The Bishop referred to marriage, consecrated life and the priesthood as "the great states of Christian life".

But he explained that the vocation of the Catholic teacher was not simply a career but a call from God to serve in the Church's mission

"The high calling that Catholic educationalists share is not something that passes away with time and circumstance, it is a task we always share as part of the saving mission of Christ and His Church," Bishop Davies said.

"And if those increasingly shrill voices opposed to the very existence of Church schools should prevail be assured that it is a mission which will always continue, a divine vocation shared by the Church and represented by each of you who are ready to dedicate your professional lives in living this great vision of Catholic education."

The remarks of the Bishop came in an annual Mass of Thanksgiving for Catholic education organised by the Department of Education of the Diocese of Shrewsbury.

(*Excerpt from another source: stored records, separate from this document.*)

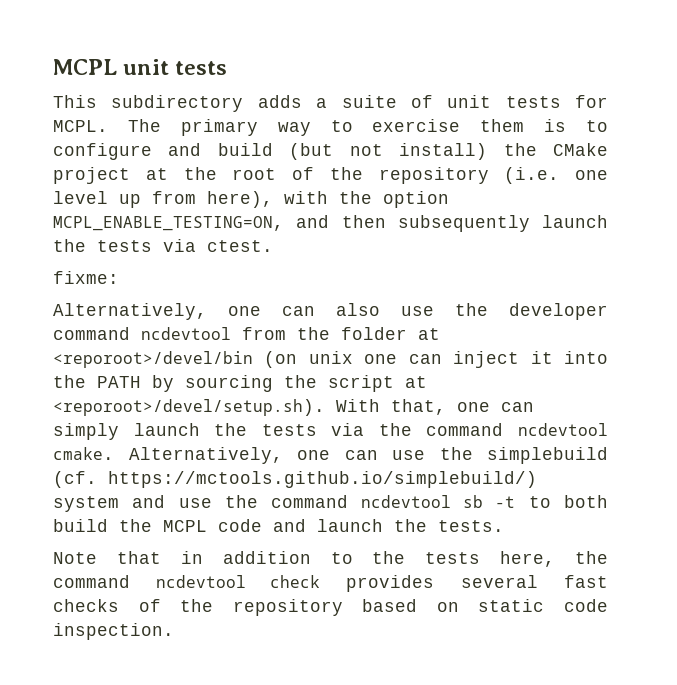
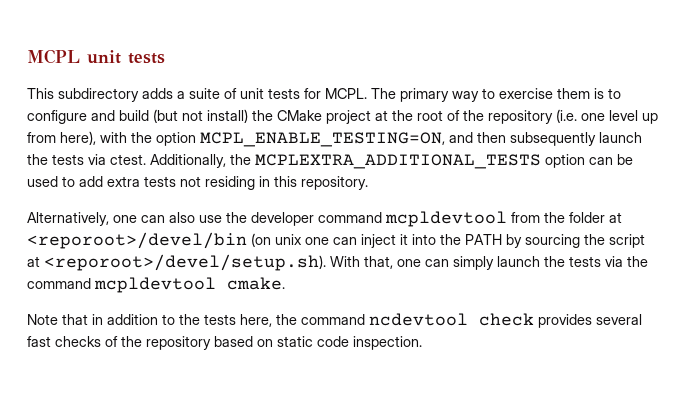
- The primary way to exercise them is to configure and build (but not install) the CMake project at the root of the repository (i.e. one level up from here), with the option MCPL_ENABLE_TESTING=ON, and then subsequently launch the tests via ctest.
- fixme:
+ The primary way to exercise them is to configure and build (but not install) the CMake project at the root of the repository (i.e. one level up from here), with the option MCPL_ENABLE_TESTING=ON, and then subsequently launch the tests via ctest. Additionally, the MCPLEXTRA_ADDITIONAL_TESTS option can be used to add extra tests not residing in this repository.
- Alternatively, one can also use the developer command ncdevtool from the folder at <reporoot>/devel/bin (on unix one can inject it into the PATH by sourcing the script at <reporoot>/devel/setup.sh). With that, one can simply launch the tests via the command ncdevtool cmake. Alternatively, one can use the simplebuild (cf. https://mctools.github.io/simplebuild/) system and use the command ncdevtool sb -t to both build the MCPL code and launch the tests.
+ Alternatively, one can also use the developer command mcpldevtool from the folder at <reporoot>/devel/bin (on unix one can inject it into the PATH by sourcing the script at <reporoot>/devel/setup.sh). With that, one can simply launch the tests via the command mcpldevtool cmake.

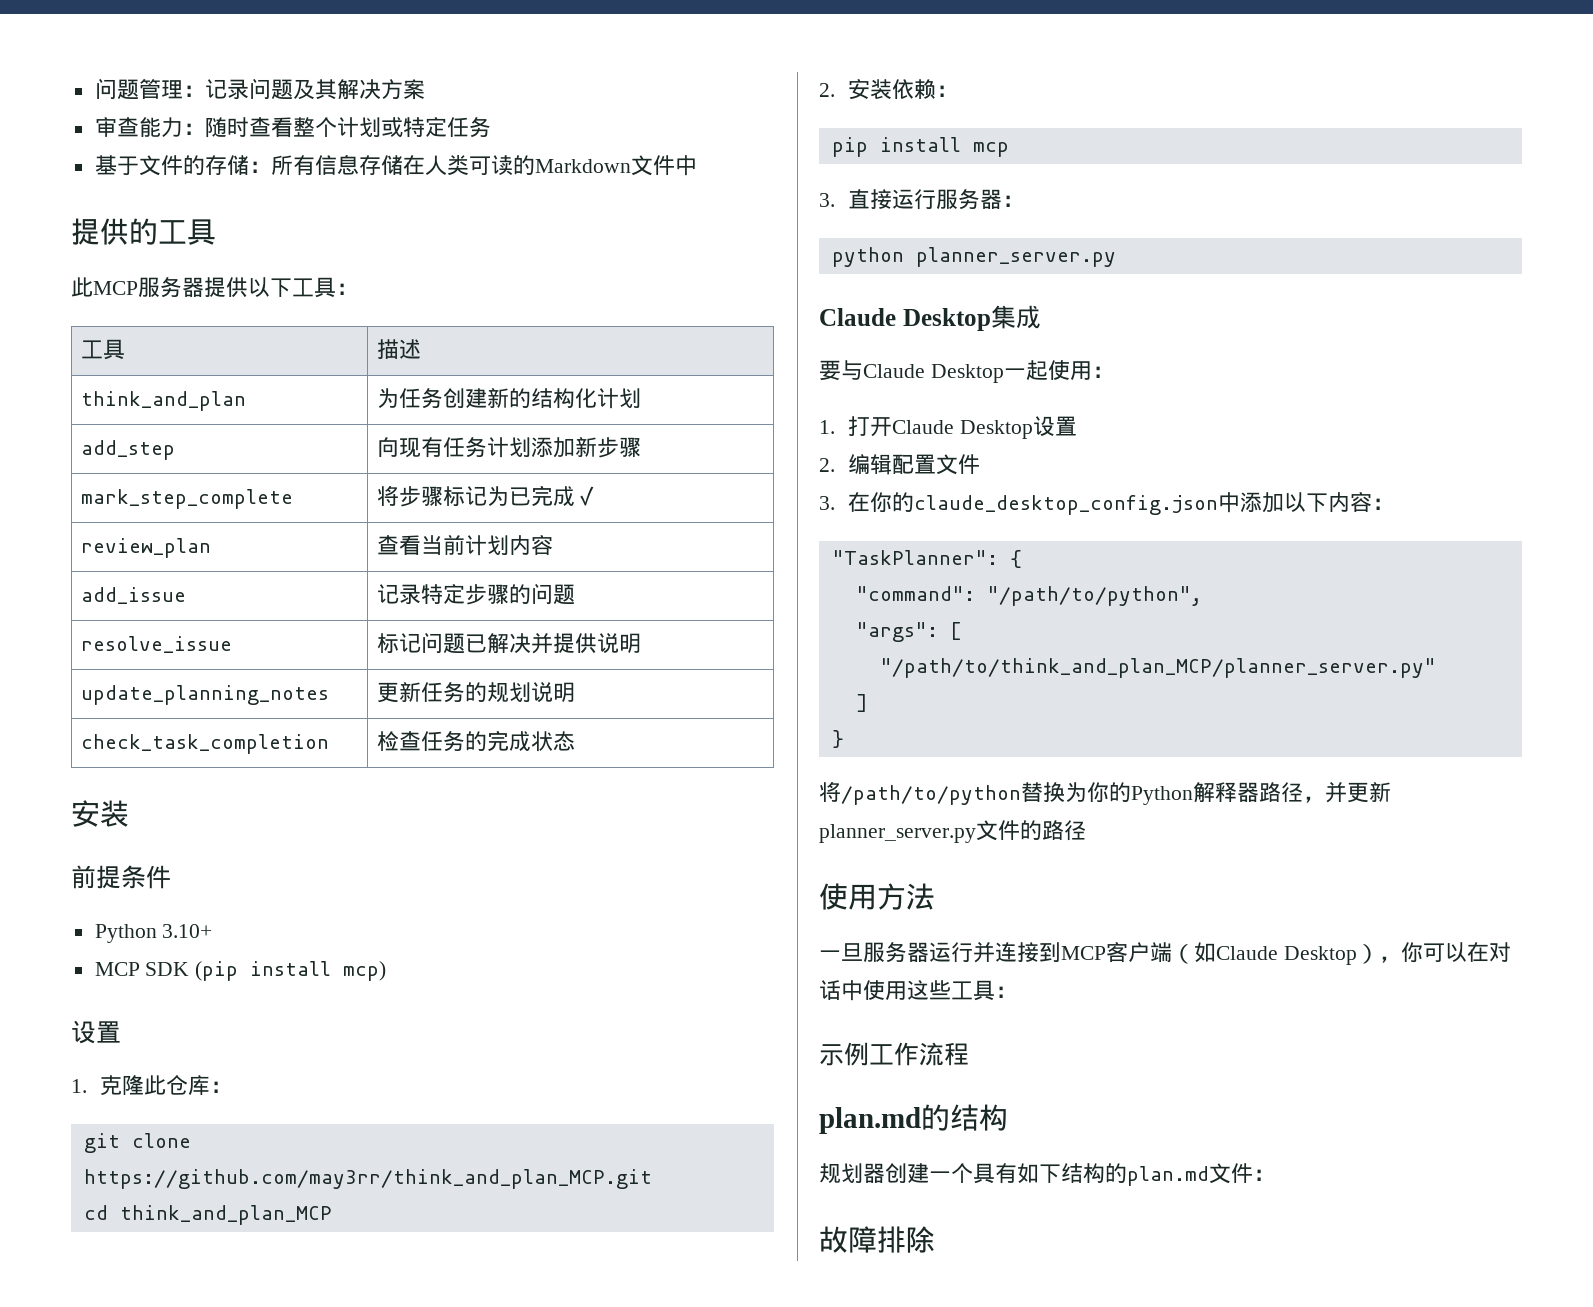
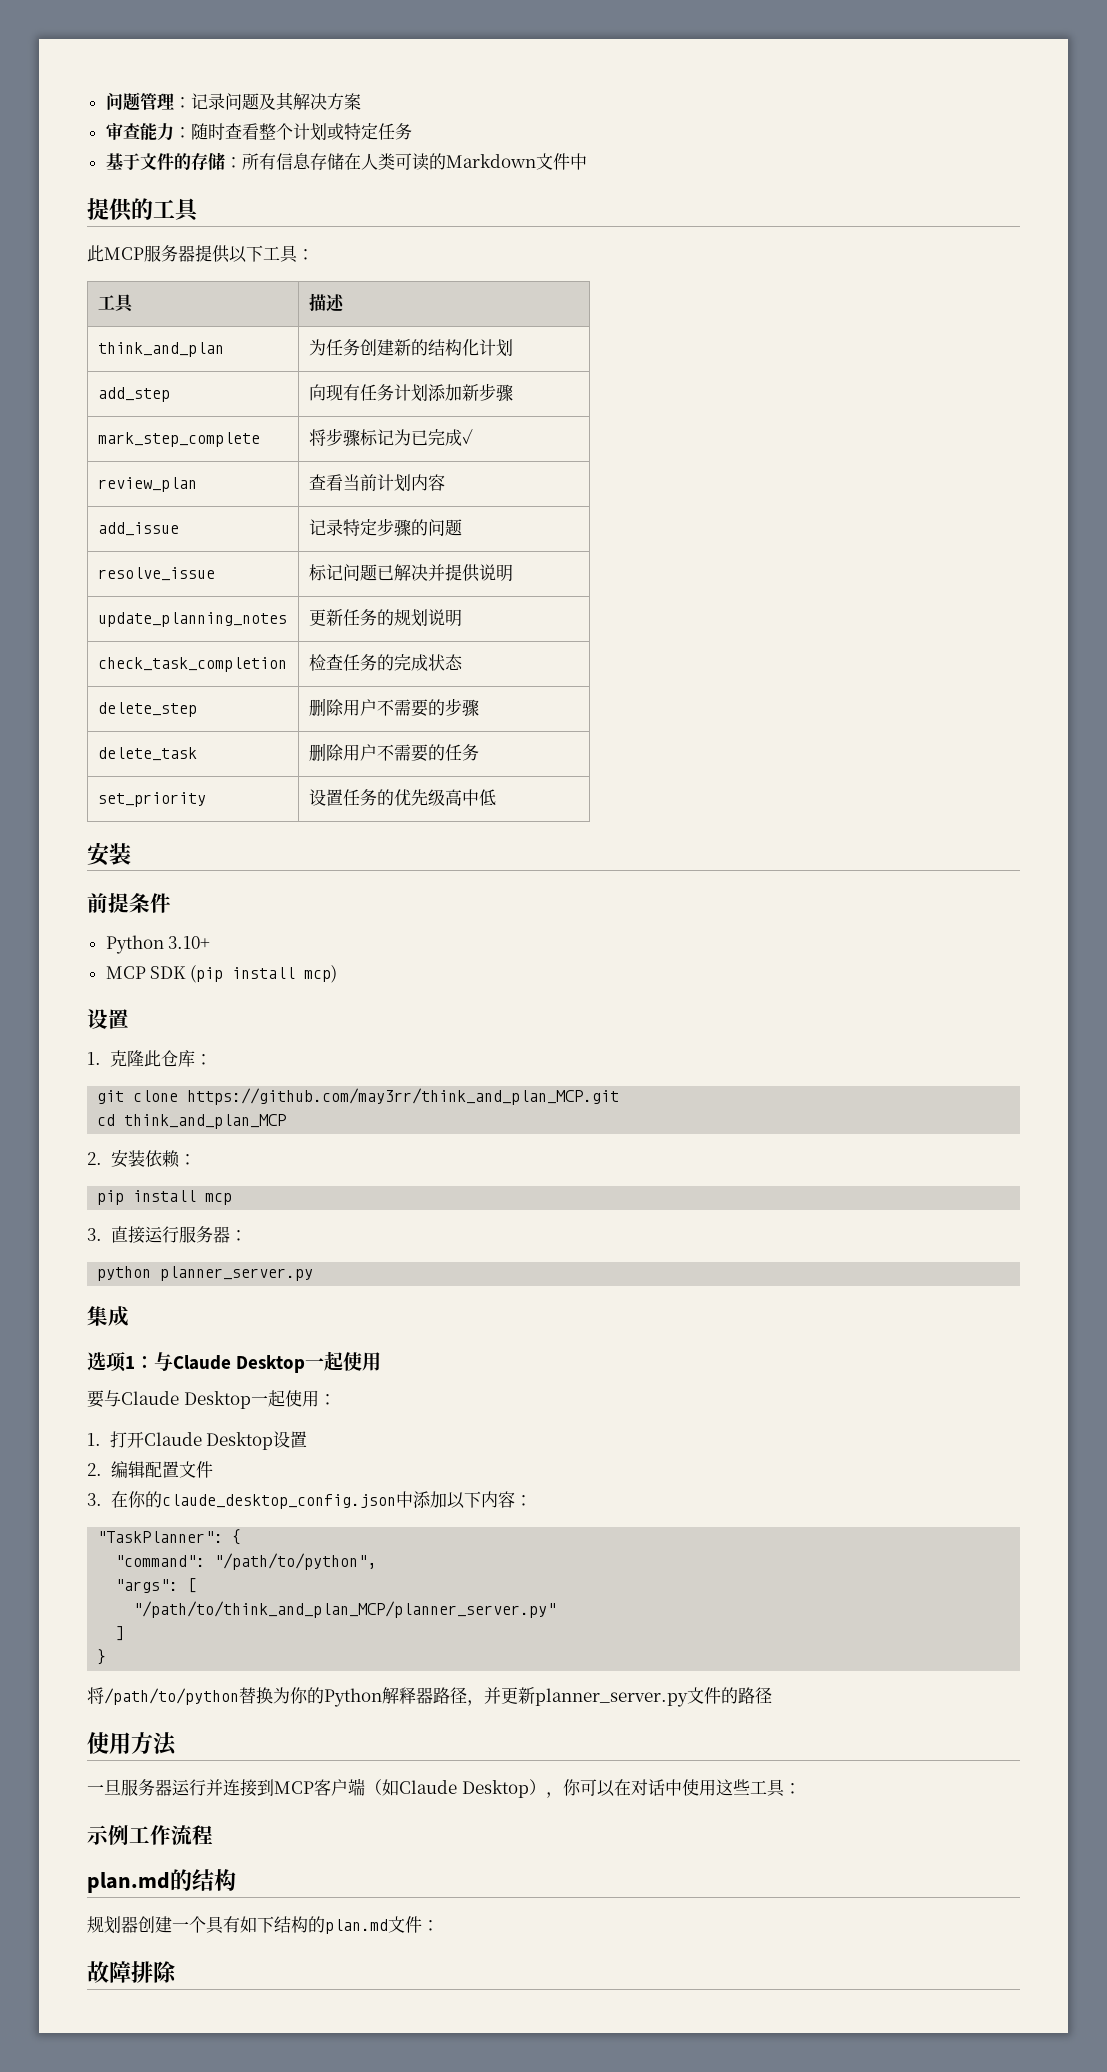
+ delete_step | 删除用户不需要的步骤
+ delete_task | 删除用户不需要的任务
+ set_priority | 设置任务的优先级高中低
- Claude Desktop集成
+ 集成
+ 选项1：与Claude Desktop一起使用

Pope Francis first condemned the phenomenon of practical relativism in his 2013 Apostolic Exhortation Evangelii Gaudium but returned to the theme in Laudato si.

The Holy Father said practical relativism was a "misguided anthropocentrism" that led to a "misguided lifestyle".

"When human beings place themselves at the centre, they give absolute priority to immediate convenience and all else becomes relative," the Pope wrote. "Hence we should not be surprised to find ... the rise of a relativism which sees everything as irrelevant unless it serves one's own immediate interests."

Such relativism, the Pope argued, led to the exploitation of children by people traffickers and the abandonment of the elderly in the affluent West, among other evils.